11. Troubleshooting Observability Framework
This section provides solutions for issues you may run into while evaluating Observability Framework.
11.1. Docker Container[s] Failed to Start
The Docker containers used by Observability Framework can fail to start for a
variety of reasons. Two common reasons for this are port conflicts or illegal
file permissions. To verify the state of these Docker containers, run the Docker
command docker ps -a
.
An example that shows all Docker containers used by Observability Framework have successfully started is shown below.

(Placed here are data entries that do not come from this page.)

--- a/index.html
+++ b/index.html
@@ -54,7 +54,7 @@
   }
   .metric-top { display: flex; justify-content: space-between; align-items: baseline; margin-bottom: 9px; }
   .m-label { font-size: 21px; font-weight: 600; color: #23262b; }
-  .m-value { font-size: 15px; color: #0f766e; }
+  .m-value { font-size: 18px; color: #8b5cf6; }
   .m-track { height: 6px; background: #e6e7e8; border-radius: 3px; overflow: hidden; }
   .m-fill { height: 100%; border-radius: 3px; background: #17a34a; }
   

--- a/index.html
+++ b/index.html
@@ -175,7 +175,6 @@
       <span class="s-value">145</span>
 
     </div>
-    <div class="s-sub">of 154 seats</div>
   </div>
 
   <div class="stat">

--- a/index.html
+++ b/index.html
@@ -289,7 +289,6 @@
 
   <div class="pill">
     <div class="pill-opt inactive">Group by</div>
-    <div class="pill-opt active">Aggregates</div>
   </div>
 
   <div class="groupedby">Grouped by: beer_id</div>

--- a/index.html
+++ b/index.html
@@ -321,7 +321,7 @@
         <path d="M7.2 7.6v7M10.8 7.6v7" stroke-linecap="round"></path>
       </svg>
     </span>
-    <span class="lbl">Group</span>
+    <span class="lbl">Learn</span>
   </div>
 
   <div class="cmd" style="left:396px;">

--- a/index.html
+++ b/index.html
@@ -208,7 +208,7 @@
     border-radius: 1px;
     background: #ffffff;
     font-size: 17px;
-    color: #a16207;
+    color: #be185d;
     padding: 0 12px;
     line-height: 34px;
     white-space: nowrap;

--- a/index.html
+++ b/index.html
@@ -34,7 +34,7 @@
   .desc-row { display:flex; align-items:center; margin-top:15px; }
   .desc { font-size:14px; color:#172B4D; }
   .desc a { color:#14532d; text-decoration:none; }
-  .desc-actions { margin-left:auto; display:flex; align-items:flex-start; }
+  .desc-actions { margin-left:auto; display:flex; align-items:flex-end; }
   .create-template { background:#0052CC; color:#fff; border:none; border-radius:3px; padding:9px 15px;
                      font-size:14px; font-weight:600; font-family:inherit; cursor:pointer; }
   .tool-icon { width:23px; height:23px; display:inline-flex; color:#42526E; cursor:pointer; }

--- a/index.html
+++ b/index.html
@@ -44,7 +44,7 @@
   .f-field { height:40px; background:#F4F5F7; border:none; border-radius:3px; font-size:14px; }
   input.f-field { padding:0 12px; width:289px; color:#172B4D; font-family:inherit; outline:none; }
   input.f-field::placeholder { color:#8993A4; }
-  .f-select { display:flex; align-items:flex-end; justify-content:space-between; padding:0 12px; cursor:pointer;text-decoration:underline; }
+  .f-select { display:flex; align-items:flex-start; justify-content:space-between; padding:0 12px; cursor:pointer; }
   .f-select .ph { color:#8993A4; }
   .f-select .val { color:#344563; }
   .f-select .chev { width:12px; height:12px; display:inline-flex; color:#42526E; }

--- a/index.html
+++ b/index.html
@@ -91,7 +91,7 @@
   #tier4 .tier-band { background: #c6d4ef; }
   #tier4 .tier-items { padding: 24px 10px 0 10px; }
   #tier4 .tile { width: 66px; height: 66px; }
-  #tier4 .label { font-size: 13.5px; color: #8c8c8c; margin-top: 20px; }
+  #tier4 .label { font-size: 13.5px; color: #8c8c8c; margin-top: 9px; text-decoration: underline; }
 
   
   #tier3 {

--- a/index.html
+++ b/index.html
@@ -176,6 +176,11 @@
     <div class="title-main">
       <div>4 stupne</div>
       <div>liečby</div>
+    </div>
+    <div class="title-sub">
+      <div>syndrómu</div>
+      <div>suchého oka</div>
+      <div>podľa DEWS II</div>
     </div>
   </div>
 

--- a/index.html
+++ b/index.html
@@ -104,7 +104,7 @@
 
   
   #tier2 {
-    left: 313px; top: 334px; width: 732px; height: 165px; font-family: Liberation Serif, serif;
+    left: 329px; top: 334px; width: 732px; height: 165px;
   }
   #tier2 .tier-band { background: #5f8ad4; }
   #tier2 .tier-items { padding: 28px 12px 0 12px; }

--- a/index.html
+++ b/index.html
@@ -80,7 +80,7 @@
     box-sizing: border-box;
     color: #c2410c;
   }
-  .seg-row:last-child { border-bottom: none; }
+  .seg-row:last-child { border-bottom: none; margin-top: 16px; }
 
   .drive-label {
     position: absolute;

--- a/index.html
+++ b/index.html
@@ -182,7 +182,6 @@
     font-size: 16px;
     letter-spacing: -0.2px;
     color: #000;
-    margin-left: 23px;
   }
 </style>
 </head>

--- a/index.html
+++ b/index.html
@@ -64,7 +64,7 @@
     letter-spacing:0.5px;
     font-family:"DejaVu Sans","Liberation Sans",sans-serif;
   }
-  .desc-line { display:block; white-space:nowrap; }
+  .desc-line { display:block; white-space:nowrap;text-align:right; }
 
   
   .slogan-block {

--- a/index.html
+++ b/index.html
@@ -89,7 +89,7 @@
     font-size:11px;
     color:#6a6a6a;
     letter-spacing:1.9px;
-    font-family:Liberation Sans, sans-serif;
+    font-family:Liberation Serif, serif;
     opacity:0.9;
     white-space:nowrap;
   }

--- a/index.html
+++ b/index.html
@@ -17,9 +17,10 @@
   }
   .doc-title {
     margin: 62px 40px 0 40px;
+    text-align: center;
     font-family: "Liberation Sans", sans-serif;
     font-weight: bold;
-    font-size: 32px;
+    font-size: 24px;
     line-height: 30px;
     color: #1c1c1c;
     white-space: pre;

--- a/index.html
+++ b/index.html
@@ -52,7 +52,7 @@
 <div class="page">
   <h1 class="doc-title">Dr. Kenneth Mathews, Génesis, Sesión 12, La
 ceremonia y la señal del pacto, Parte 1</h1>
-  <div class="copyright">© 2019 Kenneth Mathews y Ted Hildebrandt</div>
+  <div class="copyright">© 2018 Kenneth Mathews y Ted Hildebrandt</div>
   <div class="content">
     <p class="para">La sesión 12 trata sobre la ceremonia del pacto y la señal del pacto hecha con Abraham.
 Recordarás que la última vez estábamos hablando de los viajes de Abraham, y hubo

CONTAINER ID IMAGE COMMAND CREATED STATUS NAMES
6651d7ed9810 prom/prometheus:v2.37.5 "/bin/prometheus --c…" 5 minutes ago Up 5 minutes prometheus_observability
25050d16b1b5 grafana/grafana-enterprise:9.2.1-ubuntu "/run.sh" 5 minutes ago Up 5 minutes grafana_observability
08611ea9b255 rticom/collector-service:<version> "/rti_connext_dds-7.…" 5 minutes ago Up 5 minutes collector_service_observability
55568de5120f grafana/loki:2.7.0 "/usr/bin/loki --con…" 5 minutes ago Up 5 minutes loki_observability
An example that shows a container that has failed to start is shown below. The
failure is indicated by the Restarting
note in the STATUS column. In this example, the
prometheus-observability
container failed to start and repeatedly tried
to restart.
CONTAINER ID IMAGE COMMAND CREATED STATUS NAMES
08f75e0fadb2 prom/prometheus:v2.37.5 "/bin/prometheus --c…" 5 minutes ago Restarting (1) 27 seconds ago prometheus_observability
9a3964b561ec grafana/loki:2.7.0 "/usr/bin/loki --con…" 5 minutes ago Up 5 minutes loki_observability
b6a6ffa201f3 rticom/collector-service:<version> "/rti_connext_dds-7.…" 5 minutes ago Up 5 minutes collector_service_observability
26658f76cfdc grafana/grafana-enterprise:9.2.1-ubuntu "/run.sh" 5 minutes ago Up 5 minutes grafana_observability
To determine why a container failed, examine its log file. To generate
the log, run the Docker command docker logs <container-name>
where <container_name>
is specified in the NAMES column, as shown above.
11.1.1. Check for Port Conflicts
Run docker logs <container-name>
to generate the logs for the failed container,
then look for a port conflict error. An example of a Prometheus
port conflict is shown below.
ts=2023-03-14T13:12:29.275Z caller=web.go:553 level=info component=web msg="Start listening for connections" address=0.0.0.0:9090
ts=2023-03-14T13:12:29.275Z caller=main.go:786 level=error msg="Unable to start web listener" err="listen tcp 0.0.0.0:9090: bind: address already in use"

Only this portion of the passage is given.